Right - and that's what I'm coming to realize. One of the ways that I had hoped would be a big pay off was in narrative depth and clear, planned answers to many mysteries. I think the frission I feel is that Bakker either deliberately allowed people to think there was going to be big narrative payoff or actively promoted it himself (the implication of the term metaphysical whodunnit is that whodunnit is solved, and the implication of the g-string coming off is seeing more), when in reality it isn't the metaphysics that are going to stay vague, it's fairly big chunks of the plot itself.

And what doesn't stay vague isn't set up well, either (such as Kellhus' gradual descent into possession).

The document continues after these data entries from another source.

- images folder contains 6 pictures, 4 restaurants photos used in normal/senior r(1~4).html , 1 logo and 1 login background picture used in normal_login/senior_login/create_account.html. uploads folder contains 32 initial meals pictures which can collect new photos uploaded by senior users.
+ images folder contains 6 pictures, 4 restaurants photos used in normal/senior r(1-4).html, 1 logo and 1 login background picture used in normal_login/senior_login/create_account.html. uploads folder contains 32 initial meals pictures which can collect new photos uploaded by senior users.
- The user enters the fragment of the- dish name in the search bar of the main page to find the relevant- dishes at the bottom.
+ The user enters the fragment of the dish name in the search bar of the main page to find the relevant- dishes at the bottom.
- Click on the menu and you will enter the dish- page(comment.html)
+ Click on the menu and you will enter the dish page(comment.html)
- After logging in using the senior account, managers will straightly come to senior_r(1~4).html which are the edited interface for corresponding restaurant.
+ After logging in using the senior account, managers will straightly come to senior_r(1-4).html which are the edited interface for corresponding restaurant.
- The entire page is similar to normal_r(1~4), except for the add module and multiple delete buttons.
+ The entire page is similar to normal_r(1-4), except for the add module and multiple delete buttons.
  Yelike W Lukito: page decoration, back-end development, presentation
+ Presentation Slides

And more than the reader not picking up on this, it's a structural problem; Kellhus is a character that in dealings with him you can assume most of the time to be lying, so the reader is naturally trained to dismiss some of his 'I only have the truth' bits when he says them, because we know this is how he manipulates. And his own PoV isn't particularly clear either, so that doesn't help matters more. Sure, the reader didn't pick up on some of the clues (to my knowledge no one actually did), but it's not clear how it would be expected that we would trust the narration of the most unreliable narrator and his dealings with others. 

3 hours ago, .H. said:

Bakker is a character, no doubt.  I have no clue if a good one or a bad one, but certainly one none the less.  As a fan, I do wish he came across differently than he does, but since this world is the only one we have, I'm apt to just accept it.  I'm not sure if it is uniquely Bakker to have his extra-textual answers cut off some number of theories though, I don't really follow enough of other authors to know.  It's bound to happen though, since the author's intent can only be somewhat singular.

I've known very few authors or humans who so quickly go to blame others for failures of interpreting. It is definitely unique.